:: WHAT THE TASK ASKS ::
For the records below, give the number of lines containing the word "TURNOUT" and no other text.

:: DATA RECORDS ::

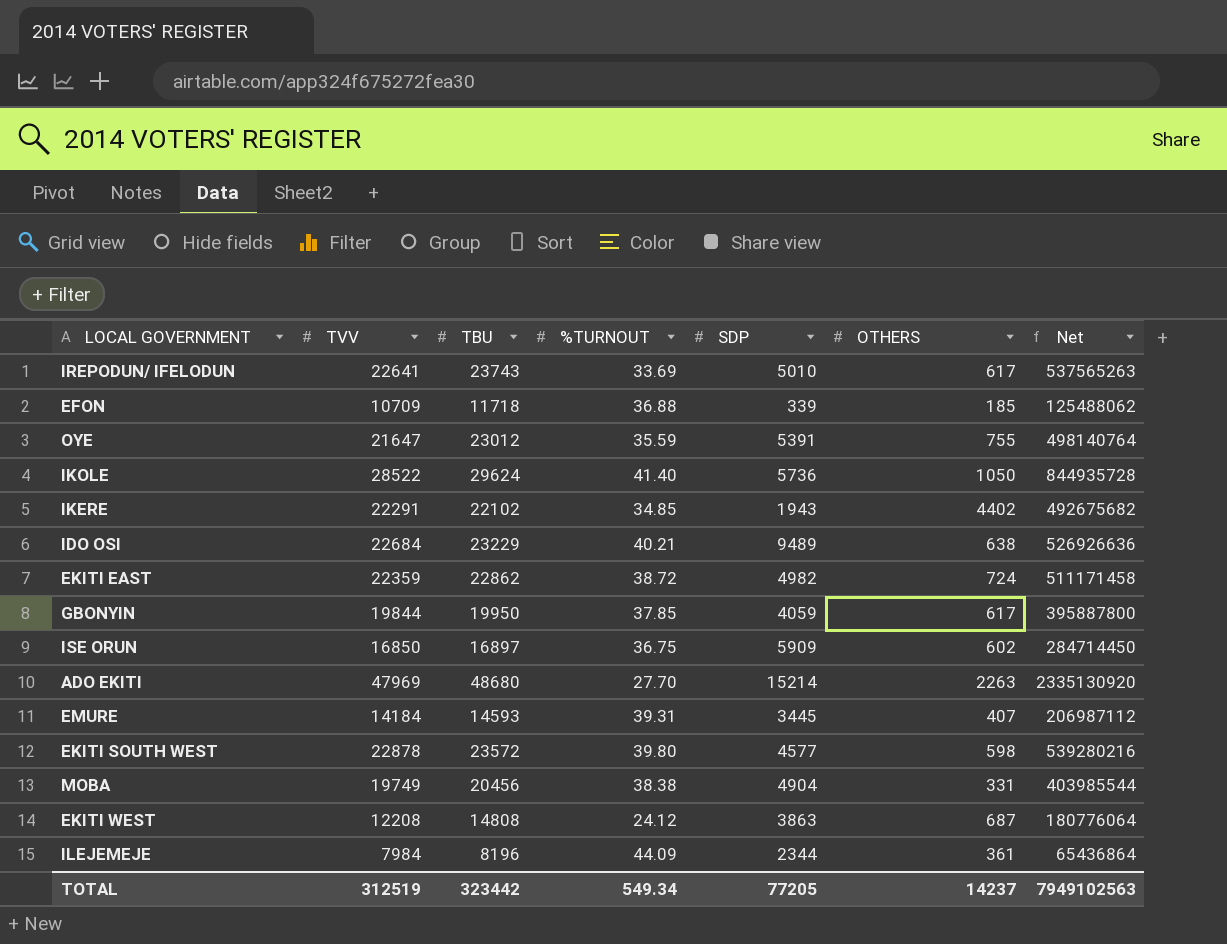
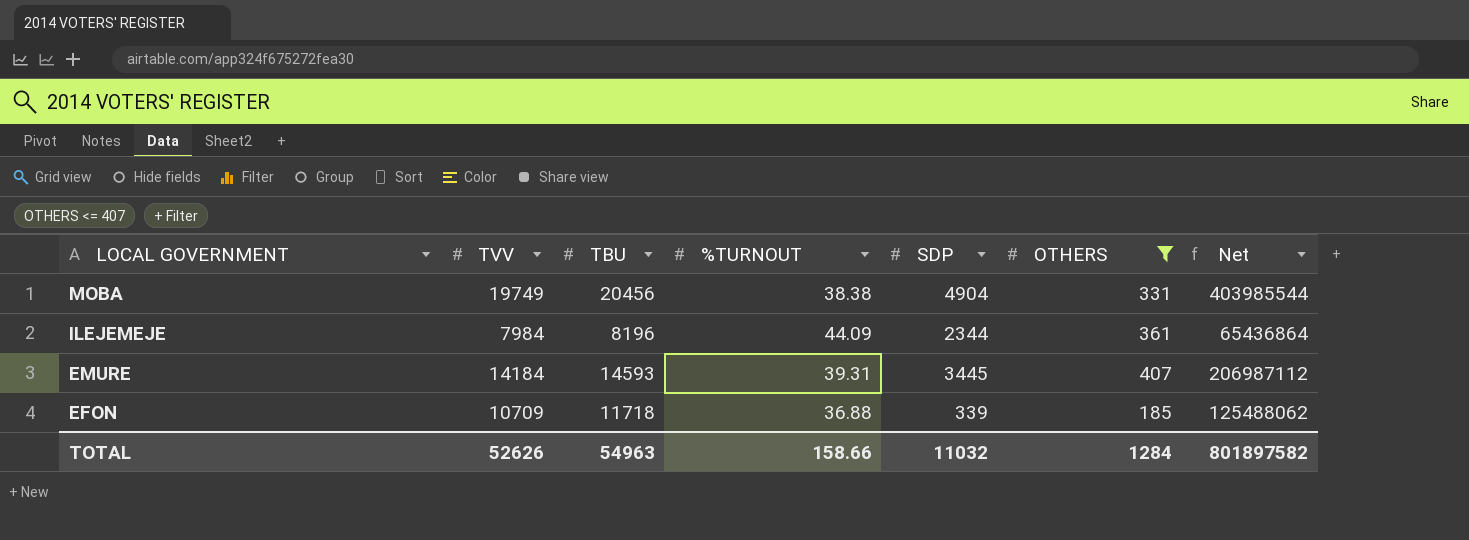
filter: none -> OTHERS <= 407
row order: none -> LOCAL GOVERNMENT descending
TOTAL | TVV: 312519 -> 52626
TOTAL | TBU: 323442 -> 54963
TOTAL | %TURNOUT: 549.34 -> 158.66
TOTAL | SDP: 77205 -> 11032
TOTAL | OTHERS: 14237 -> 1284
TOTAL | Net: 7949102563 -> 801897582

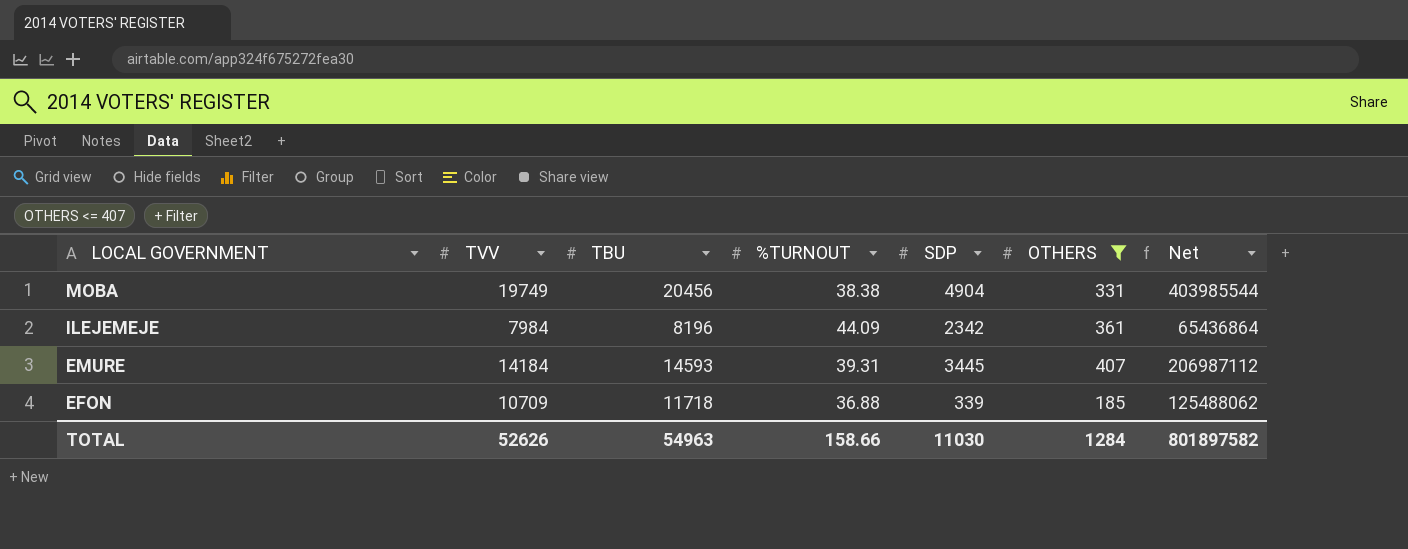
ILEJEMEJE | SDP: 2344 -> 2342
TOTAL | SDP: 11032 -> 11030

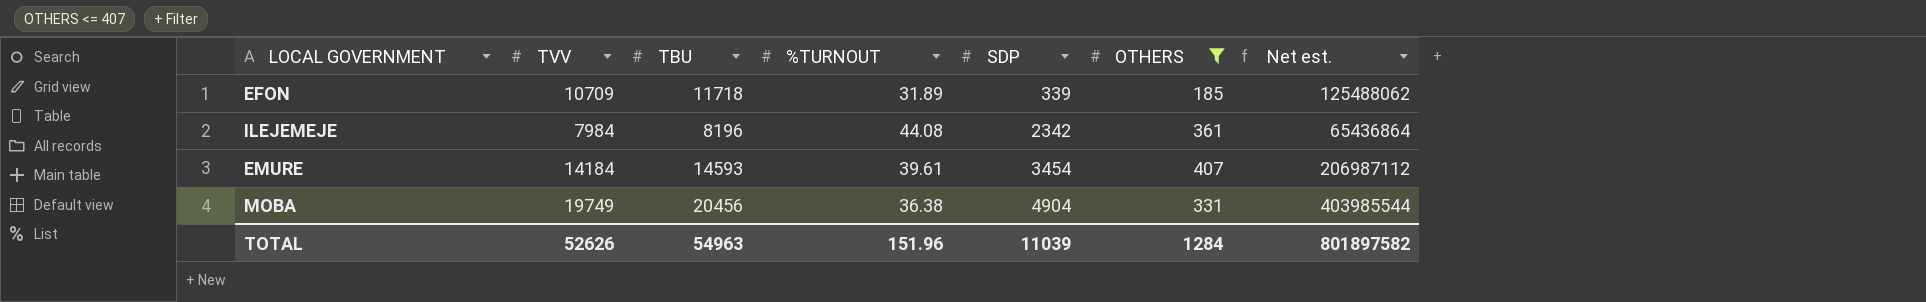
row order: LOCAL GOVERNMENT descending -> SDP ascending
column name: Net -> Net est.
EFON | %TURNOUT: 36.88 -> 31.89
ILEJEMEJE | %TURNOUT: 44.09 -> 44.08
EMURE | %TURNOUT: 39.31 -> 39.61
EMURE | SDP: 3445 -> 3454
MOBA | %TURNOUT: 38.38 -> 36.38
TOTAL | %TURNOUT: 158.66 -> 151.96
TOTAL | SDP: 11030 -> 11039

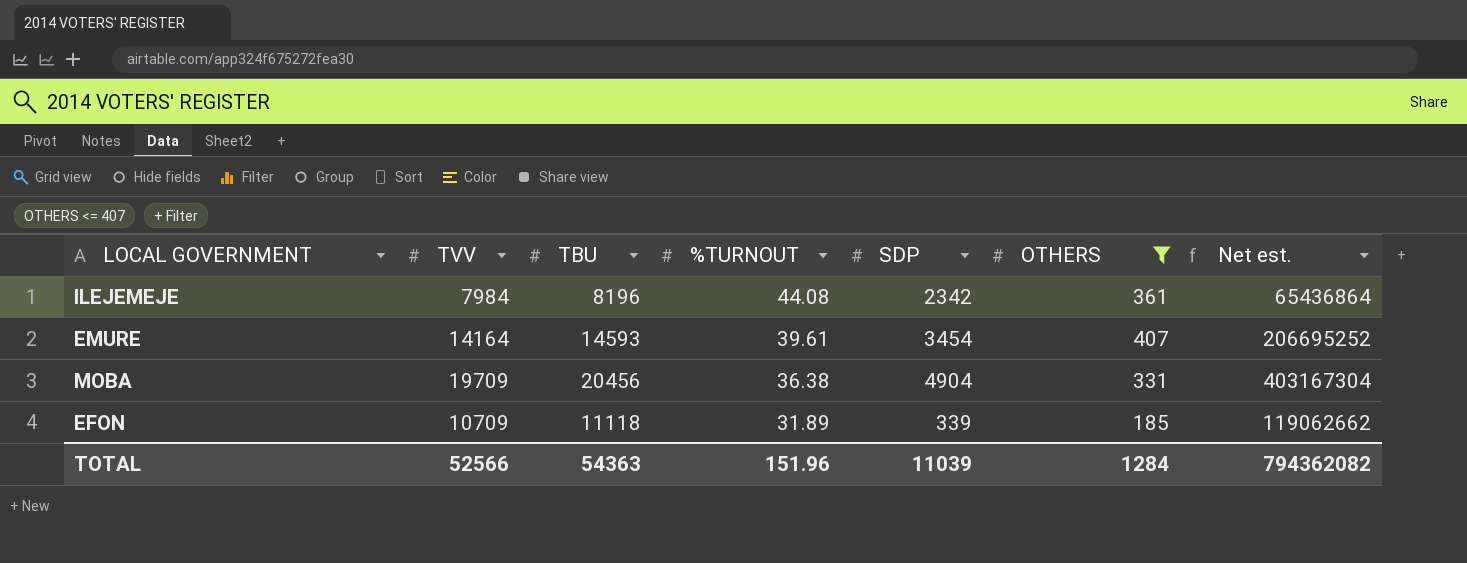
row order: SDP ascending -> %TURNOUT descending
EMURE | TVV: 14184 -> 14164
EMURE | Net est.: 206987112 -> 206695252
MOBA | TVV: 19749 -> 19709
MOBA | Net est.: 403985544 -> 403167304
EFON | TBU: 11718 -> 11118
EFON | Net est.: 125488062 -> 119062662
TOTAL | TVV: 52626 -> 52566
TOTAL | TBU: 54963 -> 54363
TOTAL | Net est.: 801897582 -> 794362082

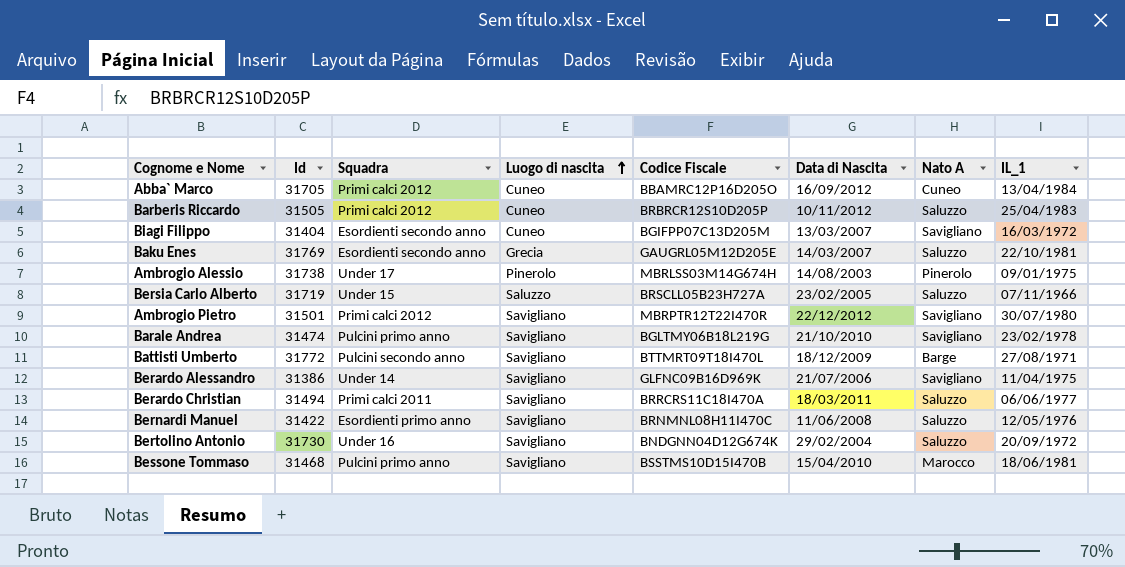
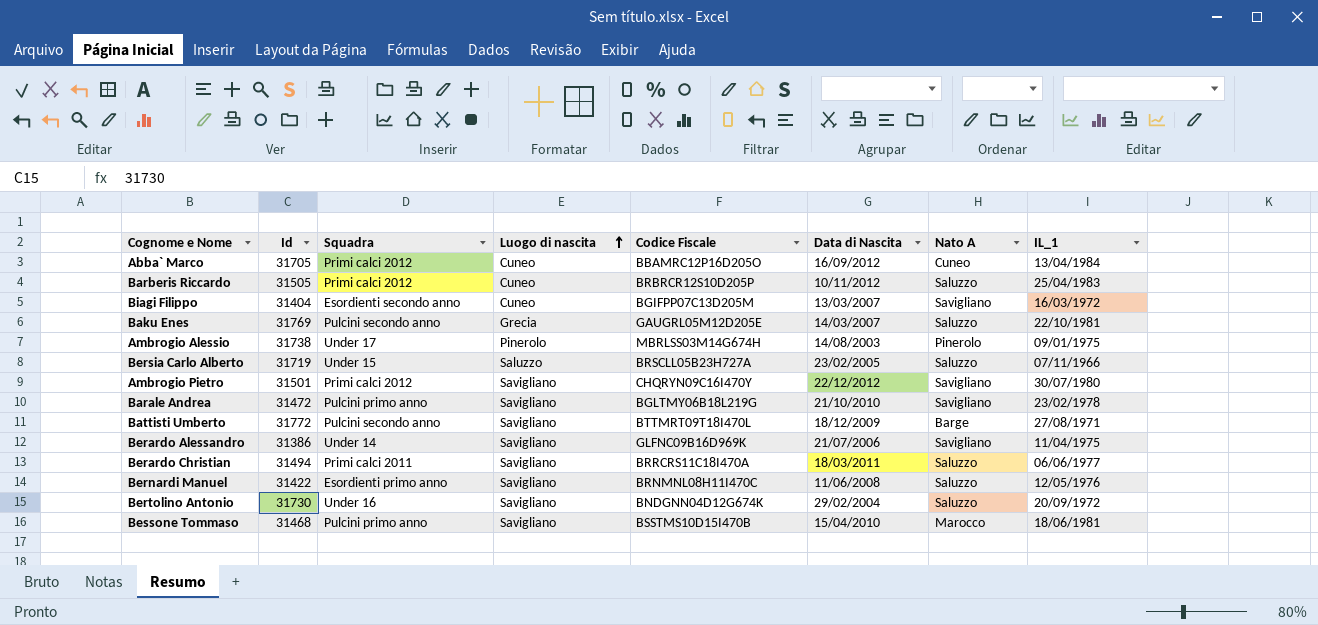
Baku Enes | Squadra: Esordienti secondo anno -> Pulcini secondo anno
Ambrogio Pietro | Codice Fiscale: MBRPTR12T22I470R -> CHQRYN09C16I470Y
Barale Andrea | Id: 31474 -> 31472

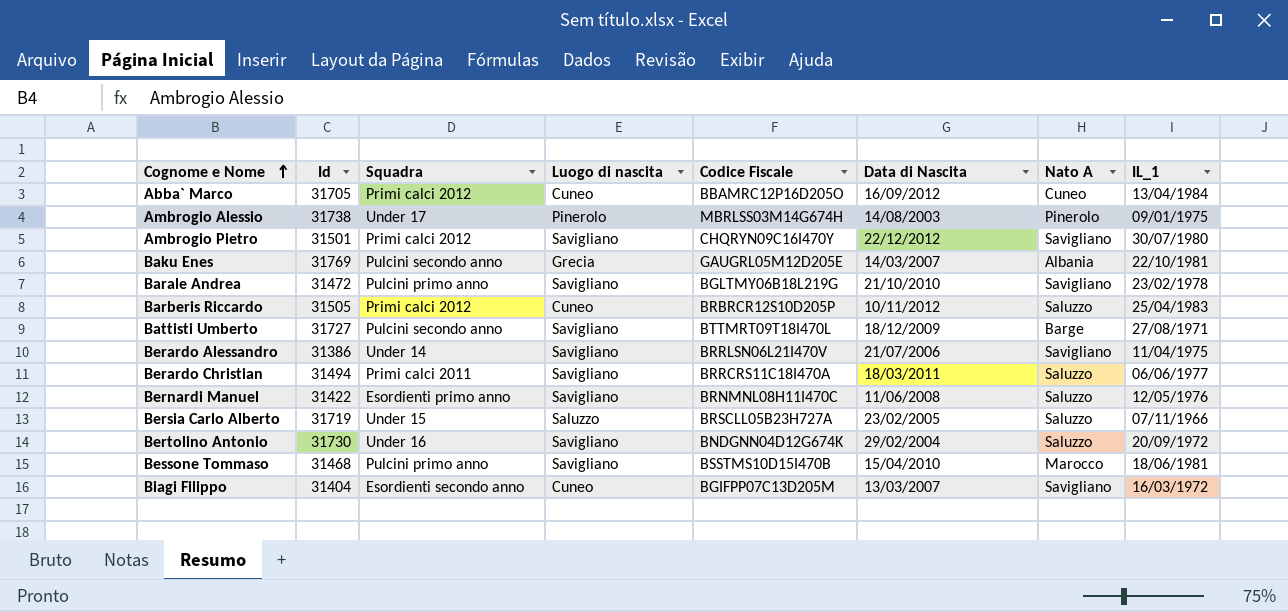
row order: Luogo di nascita ascending -> Cognome e Nome ascending
Baku Enes | Nato A: Saluzzo -> Albania
Battisti Umberto | Id: 31772 -> 31727
Berardo Alessandro | Codice Fiscale: GLFNC09B16D969K -> BRRLSN06L21I470V

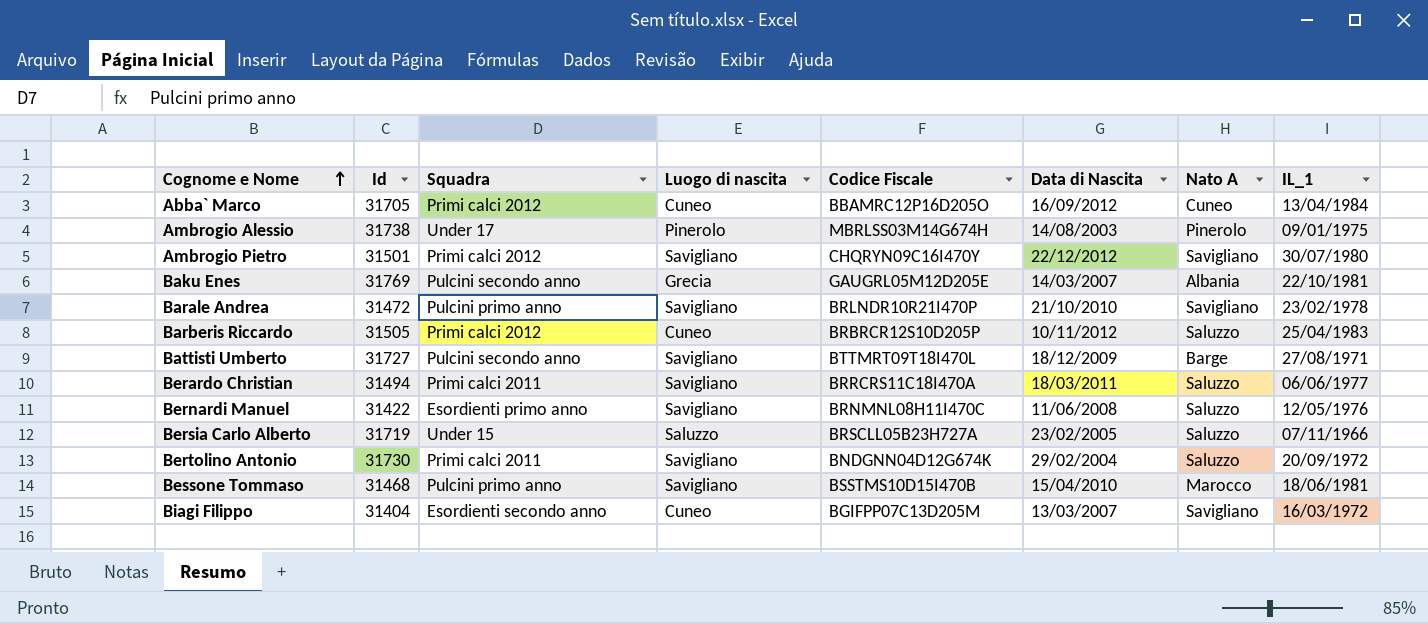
row Berardo Alessandro: 31386 | Under 14 | Savigliano | BRRLSN06L21I470V | 21/07/2006 | Savigliano | 11/04/1975 -> none
Barale Andrea | Codice Fiscale: BGLTMY06B18L219G -> BRLNDR10R21I470P
Bertolino Antonio | Squadra: Under 16 -> Primi calci 2011

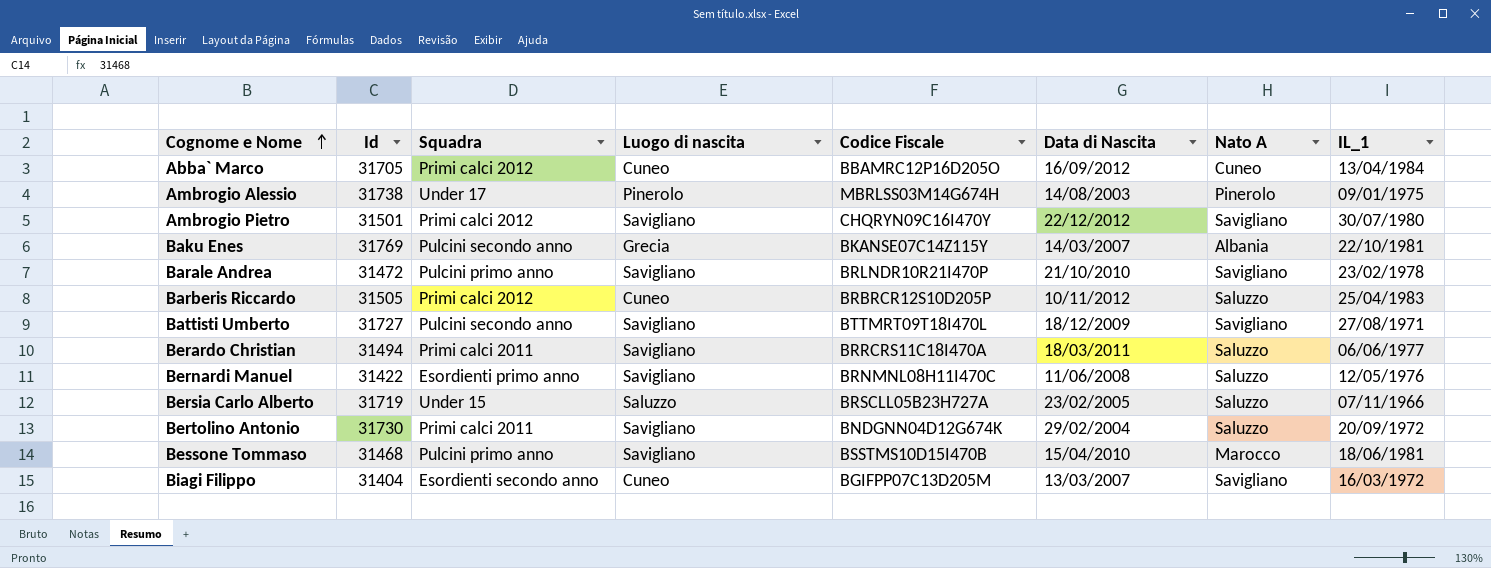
Baku Enes | Codice Fiscale: GAUGRL05M12D205E -> BKANSE07C14Z115Y
Battisti Umberto | Nato A: Barge -> Savigliano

:: RESPONSE TO THIS EXERCISE ::
7